---------- Records supplied
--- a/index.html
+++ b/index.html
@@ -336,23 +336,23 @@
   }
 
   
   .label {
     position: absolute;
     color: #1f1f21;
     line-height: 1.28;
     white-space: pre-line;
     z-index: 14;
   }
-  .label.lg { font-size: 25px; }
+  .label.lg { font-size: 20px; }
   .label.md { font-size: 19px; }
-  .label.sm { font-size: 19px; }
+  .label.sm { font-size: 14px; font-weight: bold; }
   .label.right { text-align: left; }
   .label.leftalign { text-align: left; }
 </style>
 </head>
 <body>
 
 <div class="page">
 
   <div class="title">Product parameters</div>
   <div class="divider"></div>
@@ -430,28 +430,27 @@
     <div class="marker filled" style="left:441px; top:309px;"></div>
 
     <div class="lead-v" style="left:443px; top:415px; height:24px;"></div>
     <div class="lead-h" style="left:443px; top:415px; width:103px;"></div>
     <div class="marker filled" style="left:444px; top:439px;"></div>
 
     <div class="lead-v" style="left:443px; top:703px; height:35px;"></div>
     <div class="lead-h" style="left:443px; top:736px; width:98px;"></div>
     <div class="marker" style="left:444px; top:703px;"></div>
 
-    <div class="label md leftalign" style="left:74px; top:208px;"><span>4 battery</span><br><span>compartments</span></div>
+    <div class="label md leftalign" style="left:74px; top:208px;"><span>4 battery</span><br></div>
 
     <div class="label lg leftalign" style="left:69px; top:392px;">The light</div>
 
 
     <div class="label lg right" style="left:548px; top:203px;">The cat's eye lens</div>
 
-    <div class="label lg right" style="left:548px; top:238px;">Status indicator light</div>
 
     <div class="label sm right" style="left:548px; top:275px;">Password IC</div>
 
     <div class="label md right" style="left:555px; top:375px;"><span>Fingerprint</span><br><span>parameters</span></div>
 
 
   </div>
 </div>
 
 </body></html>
--------------------
---------- Records supplied
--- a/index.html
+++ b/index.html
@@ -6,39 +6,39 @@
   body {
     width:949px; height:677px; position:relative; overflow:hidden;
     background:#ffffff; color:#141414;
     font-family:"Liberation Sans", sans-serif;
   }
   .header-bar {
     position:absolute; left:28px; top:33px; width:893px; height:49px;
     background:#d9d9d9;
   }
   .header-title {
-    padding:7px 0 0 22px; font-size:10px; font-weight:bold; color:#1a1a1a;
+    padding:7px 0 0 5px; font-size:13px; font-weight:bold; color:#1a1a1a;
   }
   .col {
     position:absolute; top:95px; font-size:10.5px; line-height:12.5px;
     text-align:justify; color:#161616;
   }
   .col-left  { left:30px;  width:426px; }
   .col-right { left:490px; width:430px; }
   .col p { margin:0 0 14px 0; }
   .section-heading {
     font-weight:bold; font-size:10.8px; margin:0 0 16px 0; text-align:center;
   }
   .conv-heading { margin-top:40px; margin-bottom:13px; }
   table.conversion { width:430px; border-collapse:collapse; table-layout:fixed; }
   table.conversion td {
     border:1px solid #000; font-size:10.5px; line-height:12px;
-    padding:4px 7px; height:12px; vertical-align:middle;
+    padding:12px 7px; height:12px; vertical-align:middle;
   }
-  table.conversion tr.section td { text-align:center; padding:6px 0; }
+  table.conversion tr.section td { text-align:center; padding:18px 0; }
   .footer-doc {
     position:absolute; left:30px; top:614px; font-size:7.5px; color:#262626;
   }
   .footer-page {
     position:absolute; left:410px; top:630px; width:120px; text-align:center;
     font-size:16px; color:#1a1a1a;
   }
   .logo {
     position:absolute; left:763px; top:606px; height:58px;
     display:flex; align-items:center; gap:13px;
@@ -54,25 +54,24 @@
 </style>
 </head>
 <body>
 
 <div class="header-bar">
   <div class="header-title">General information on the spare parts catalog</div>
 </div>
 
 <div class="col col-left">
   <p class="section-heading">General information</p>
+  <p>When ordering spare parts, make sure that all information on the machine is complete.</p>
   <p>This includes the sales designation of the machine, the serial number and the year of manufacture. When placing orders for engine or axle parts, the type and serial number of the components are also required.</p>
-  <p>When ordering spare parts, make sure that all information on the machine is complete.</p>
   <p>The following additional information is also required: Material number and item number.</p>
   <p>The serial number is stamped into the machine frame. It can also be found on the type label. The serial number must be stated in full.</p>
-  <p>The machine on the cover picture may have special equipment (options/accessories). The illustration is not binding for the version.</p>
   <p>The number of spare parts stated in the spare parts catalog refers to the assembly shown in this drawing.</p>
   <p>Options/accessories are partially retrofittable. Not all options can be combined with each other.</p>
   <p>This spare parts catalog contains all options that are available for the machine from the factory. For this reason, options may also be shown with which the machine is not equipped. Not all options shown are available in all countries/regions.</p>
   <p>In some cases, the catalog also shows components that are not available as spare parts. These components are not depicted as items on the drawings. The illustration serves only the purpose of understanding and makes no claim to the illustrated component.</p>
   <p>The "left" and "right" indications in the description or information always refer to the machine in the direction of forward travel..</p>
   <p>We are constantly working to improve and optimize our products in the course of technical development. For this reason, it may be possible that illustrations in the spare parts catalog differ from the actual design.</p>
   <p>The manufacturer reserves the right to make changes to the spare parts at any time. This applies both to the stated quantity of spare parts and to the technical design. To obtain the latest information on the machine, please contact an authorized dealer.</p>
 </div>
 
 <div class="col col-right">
--------------------
Filter the records above down to the lines that hold the string "battery".

-    <div class="label md leftalign" style="left:74px; top:208px;"><span>4 battery</span><br><span>compartments</span></div>
+    <div class="label md leftalign" style="left:74px; top:208px;"><span>4 battery</span><br></div>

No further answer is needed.